This is a response to this critique of this essay.
First, thanks to Noah Smith for reading and analyzing my work. Discussions like these are important, especially in types of economic writing that are not peer reviewed. Now, let's look at the details of Noah's critique.
Noah contends that Japan did indeed catch up to the West in living standards. It caught up to some countries, but not to the leaders. Here's how a different version of his table of per capita GDP (in PPP) would look for 2012:
There are still big gaps between Japan and the leading large Western economies. Japan may be in the same league as some Western European countries, and my writing was too glib there. But I was trying to create a contrast with the conventional wisdom of the 1980s, when many analysts thought Japan would attain higher living standards than the United States and potentially become the world's biggest economy; these are not too different from the things some people say about China now. (By the way, Noah, you might want to use this link instead of Wikipedia for your International Monetary Fund data.)
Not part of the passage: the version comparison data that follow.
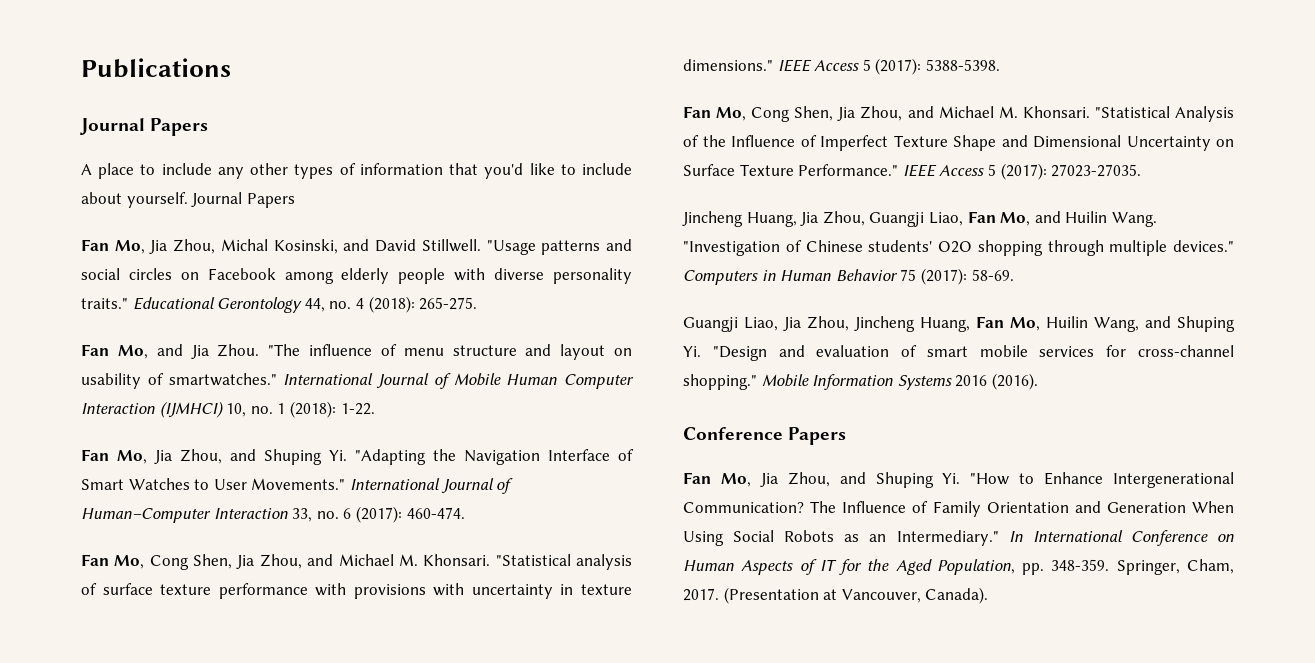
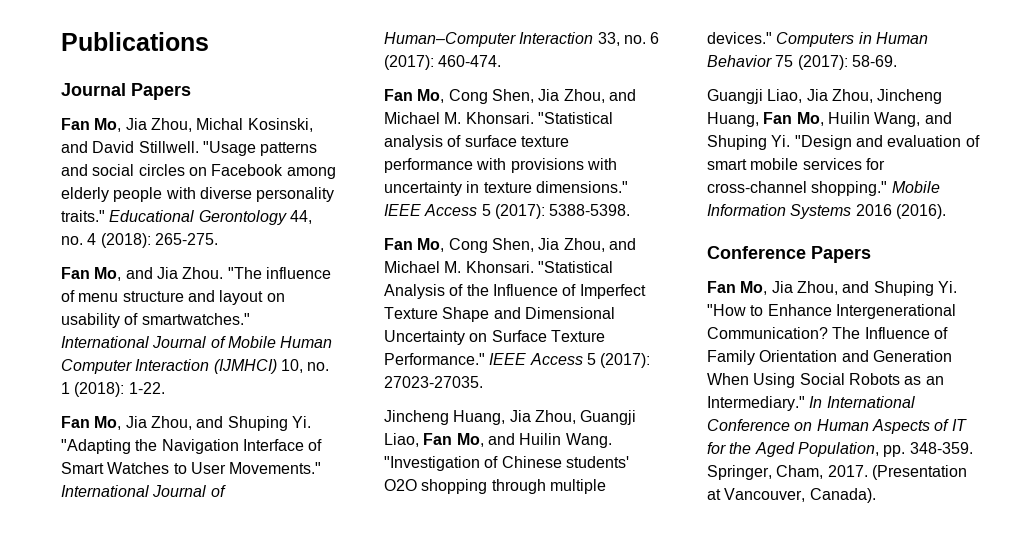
[81,163,632,179] [81,192,295,208] // A place to include any other types of information that you'd like to include about yourself. Journal Papers -> (191, 91) none

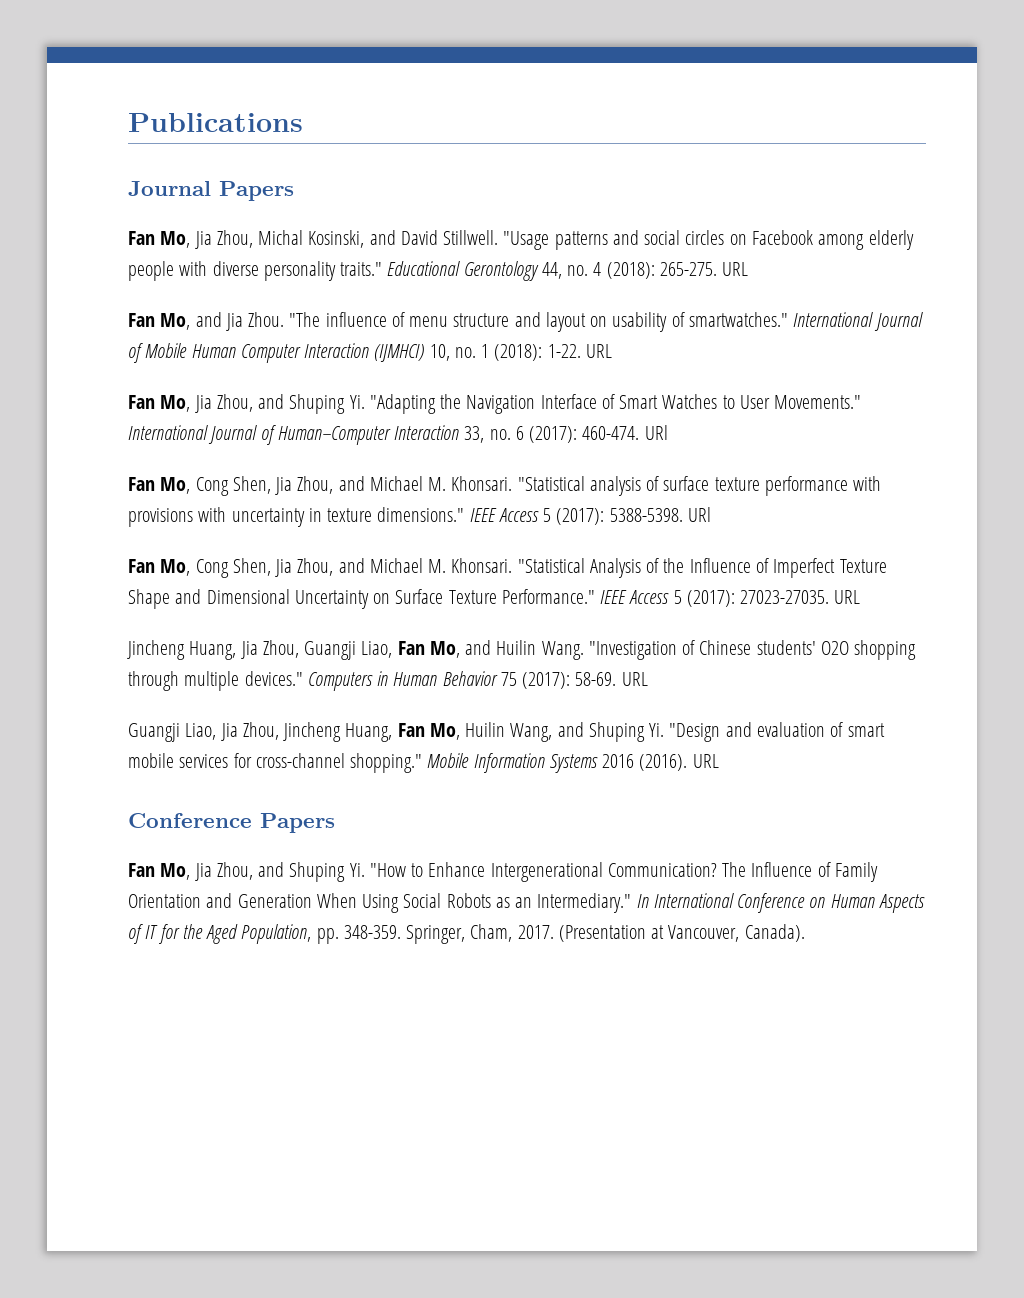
(218, 239) none -> [722,262,749,276] URL
(165, 388) none -> [585,344,612,358] URL
(502, 61) none -> [644,425,668,440] URl
(631, 210) none -> [687,507,711,522] URl
(483, 382) none -> [834,590,861,604] URL
(897, 61) none -> [621,672,648,686] URL
(946, 211) none -> [692,754,719,768] URL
Noah's second point is about Confucianism and convergence. He points out that other Confucianist countries - South Korea and Taiwan - have done just fine, attaining the same income levels as Japan and the poorer countries in the West. In fact, I start the discussion of convergence by talking not about Confucianism but about openness to trade, the ease of starting a business, and transparency. South Korea and Taiwan score better on all these indices (which I include for illustrative purposes; they all have some methodological issues) than China. The reason, I suggest, may have to do with how the Chinese government has used Confucianism:
According to Daniel Bell, a scholar of Chinese philosophy at Tsinghua University in Beijing, Confucianism was melded with Chinese authorities' legalistic inclinations to lend a legitimizing cultural resonance to their strict imposition of law and order. A second and related tenet of Confucianism could be termed propriety, or an adherence to ceremony or tradition; it encompasses the "respect for elders" that is a hallmark of many East Asian civilizations. In Confucianism, this deference belongs not just in family relationships but also between ruler and subject, master and servant, and employer and employee.
Together, these tenets of Confucianism - and the way they have been interpreted by the Chinese authorities in recent times - have helped to maintain rigid hierarchies in Chinese businesses.
I am not ascribing China's economic performance solely to Confucianism, but rather to the specific way that Beijing has exploited it. I think that the combination may be behind some of the other problems mentioned above. Confucianism may help the government to maintain strict hierarchies, such as the kind that allow the Communist Party and the People's Liberation Army to have a parallel power structure in large organizations. It may also increase trust in a government that enforces its laws in a less-than-transparent way. Despite the relatively small voice that Chinese people have in their politics, their trust in government is among the highest in the world.
No cross-country data offer an easy test of my hypothesis, as China is pretty much a unique case. The only other country I can think of that shares the Confucian tradition and may have exploited it to entrench state capitalism under a communist brand is Vietnam; a comparison may be possible there. If Noah can come up with an empirical strategy, I'll gladly help to produce the results.
Still, even without an empirical test, I think it's worth putting out hypotheses like this one. As Noah himself tweeted recently, "Data without theory tells [sic] you nothing." His corollary might be "Theory without data is derp," but we can't always have both at exactly the same time; just ask Peter Higgs. So yes, I've written a hypothesis based on theory - perhaps too assertively for Noah's taste - and I hope better data, not just expert opinions like Bell's, will someday support it.